HORT 282 :: Lecture 11 :: VETIVER (KHUS)
(Vetiveria zizanioides, Poaceae)
Vetiver oil is obtained by steam distillation of roots of vetiver (Vetiveria zizanioides). The oil is one of the finest oriental perfumes with a persistent fragrance. The oil is used in the manufacture of soaps, cosmetics, perfumery, agarbathis, soft drinks; pan masala etc. In blended perfumes, oil of vetiver acts as excellent fixatives for volatile compounds. It is known for its cooling properties. It grows well in wastelands-sandy, marginal land where conventional cropping is uneconomic. Vetiver is extremely hardy and can tolerate submergence for a considerable period as well as withstand drought situation. Cultivation of vetiver for 3-4 cycles improves sandy soils to a greater extent and makes them suitable for growing common agricultural crops more profitably.

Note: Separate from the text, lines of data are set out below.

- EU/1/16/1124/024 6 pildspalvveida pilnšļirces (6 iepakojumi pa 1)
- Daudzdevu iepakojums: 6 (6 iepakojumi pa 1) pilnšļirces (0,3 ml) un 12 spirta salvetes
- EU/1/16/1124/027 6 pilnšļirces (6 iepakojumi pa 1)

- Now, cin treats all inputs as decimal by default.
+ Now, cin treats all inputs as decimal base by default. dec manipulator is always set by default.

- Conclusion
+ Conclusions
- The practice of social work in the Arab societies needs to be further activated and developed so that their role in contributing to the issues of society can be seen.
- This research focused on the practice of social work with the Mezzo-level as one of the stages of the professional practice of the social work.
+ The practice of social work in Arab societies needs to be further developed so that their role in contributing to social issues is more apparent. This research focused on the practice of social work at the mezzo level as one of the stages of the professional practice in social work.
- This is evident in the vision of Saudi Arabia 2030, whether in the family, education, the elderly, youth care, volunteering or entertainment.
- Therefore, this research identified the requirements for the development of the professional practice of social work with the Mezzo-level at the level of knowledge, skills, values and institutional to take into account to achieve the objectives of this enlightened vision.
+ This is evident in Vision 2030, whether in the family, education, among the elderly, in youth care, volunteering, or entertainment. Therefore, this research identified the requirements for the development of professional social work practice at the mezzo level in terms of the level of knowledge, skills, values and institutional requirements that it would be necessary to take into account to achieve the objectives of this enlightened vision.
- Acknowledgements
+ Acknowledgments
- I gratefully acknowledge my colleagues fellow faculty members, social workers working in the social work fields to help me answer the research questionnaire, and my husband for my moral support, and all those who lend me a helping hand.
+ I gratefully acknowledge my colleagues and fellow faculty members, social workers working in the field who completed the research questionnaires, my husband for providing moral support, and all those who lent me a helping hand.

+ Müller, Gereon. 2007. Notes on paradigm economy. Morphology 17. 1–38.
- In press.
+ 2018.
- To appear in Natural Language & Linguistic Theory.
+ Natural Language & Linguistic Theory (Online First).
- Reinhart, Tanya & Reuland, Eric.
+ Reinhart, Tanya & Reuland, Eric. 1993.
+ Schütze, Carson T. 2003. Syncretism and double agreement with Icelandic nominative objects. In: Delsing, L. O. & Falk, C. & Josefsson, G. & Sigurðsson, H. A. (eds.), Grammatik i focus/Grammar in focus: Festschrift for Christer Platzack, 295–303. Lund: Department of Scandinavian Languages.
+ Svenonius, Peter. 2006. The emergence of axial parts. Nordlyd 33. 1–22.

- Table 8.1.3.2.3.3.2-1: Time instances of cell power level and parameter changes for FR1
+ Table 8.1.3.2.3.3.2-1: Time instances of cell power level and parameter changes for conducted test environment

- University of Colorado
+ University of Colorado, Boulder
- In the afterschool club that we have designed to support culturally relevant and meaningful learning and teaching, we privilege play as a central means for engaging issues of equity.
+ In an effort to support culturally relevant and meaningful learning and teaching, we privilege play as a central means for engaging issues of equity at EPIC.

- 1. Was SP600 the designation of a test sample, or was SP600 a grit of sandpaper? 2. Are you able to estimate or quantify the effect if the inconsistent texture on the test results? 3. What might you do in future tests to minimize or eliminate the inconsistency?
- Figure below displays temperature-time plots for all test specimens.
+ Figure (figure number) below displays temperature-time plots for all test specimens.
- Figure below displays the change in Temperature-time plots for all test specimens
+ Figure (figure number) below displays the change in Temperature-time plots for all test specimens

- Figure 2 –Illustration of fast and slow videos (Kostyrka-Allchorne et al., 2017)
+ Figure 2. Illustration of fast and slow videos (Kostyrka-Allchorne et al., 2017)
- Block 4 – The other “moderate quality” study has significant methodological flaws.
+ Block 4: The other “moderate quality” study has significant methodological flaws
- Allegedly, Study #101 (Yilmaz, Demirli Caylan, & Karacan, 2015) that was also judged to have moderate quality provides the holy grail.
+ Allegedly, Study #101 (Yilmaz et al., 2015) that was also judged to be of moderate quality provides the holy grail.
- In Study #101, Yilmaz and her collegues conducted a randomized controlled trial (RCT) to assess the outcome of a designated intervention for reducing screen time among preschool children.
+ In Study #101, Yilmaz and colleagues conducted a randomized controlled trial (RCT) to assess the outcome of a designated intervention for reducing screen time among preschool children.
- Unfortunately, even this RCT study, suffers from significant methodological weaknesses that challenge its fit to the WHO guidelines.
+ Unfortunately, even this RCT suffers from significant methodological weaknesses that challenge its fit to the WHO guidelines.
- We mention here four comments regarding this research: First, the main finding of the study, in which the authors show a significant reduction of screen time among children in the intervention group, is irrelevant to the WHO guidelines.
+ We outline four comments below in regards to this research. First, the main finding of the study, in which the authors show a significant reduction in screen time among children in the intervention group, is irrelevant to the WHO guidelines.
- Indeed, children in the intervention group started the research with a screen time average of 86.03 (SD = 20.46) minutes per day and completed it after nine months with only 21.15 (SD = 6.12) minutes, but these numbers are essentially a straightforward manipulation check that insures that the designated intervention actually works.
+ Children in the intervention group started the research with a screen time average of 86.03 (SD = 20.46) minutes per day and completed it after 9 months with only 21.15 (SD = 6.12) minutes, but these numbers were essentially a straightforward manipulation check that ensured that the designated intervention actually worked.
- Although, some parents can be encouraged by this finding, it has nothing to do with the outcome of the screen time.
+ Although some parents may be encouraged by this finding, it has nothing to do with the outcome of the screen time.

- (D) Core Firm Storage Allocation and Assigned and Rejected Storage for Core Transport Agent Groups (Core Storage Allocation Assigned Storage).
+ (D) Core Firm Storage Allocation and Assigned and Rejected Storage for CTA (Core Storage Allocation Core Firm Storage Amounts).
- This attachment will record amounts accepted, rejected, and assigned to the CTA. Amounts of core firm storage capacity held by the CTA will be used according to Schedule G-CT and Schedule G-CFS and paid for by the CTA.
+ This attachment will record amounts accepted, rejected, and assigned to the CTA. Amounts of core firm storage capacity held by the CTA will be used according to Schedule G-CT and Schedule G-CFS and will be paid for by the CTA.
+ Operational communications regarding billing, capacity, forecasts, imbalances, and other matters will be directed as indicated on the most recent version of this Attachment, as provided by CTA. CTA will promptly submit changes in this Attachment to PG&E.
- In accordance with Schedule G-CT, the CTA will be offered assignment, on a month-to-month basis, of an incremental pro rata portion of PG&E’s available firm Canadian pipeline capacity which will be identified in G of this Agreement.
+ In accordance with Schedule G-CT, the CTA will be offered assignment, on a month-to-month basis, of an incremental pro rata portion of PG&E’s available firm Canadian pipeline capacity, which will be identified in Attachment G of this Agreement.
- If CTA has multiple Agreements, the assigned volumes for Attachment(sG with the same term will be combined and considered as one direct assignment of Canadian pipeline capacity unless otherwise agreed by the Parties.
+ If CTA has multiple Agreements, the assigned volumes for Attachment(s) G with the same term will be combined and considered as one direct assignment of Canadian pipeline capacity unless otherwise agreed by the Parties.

Demand and Supply of vetiver oil
In India as well as the World Market, the demand for vetiver oil is increasing day by day due to its unique odour, for which it is used in both flavour and fragrance industries. One more reason for increase in demand is that this oil cannot be substituted with reconstituted oil and cannot be made synthetically. It is used for Base-note in flavour and fragrance and the percent usage varies from 20-50% to 60-70 %. That means it has enough market potential and there is no doubt on its consumption. The internal demand particularly of Northern type oil always falls short of supply. The world production of vetiver oil is around 300 tons per annum of which India contributes about 20-25 tons. Haiti, Indonesia (only Java), and Reunion produce most of the world’s vetiver oil. In India it is cultivated in the states of Rajasthan, Uttar Pradesh, Karnataka, Tamil Nadu, Kerala and Andhra Pradesh, with an annual production of about 20 tons of oil. Its demand for perfumes, essence, attar, soap and also as food flavour etc is greater than indigenous production. Quantity wise the Indian vetiver oil, especially North Indian origin is considered to be the best in the world market. The Indian consumption at present is about 100 tons and more than 80 % is met by import.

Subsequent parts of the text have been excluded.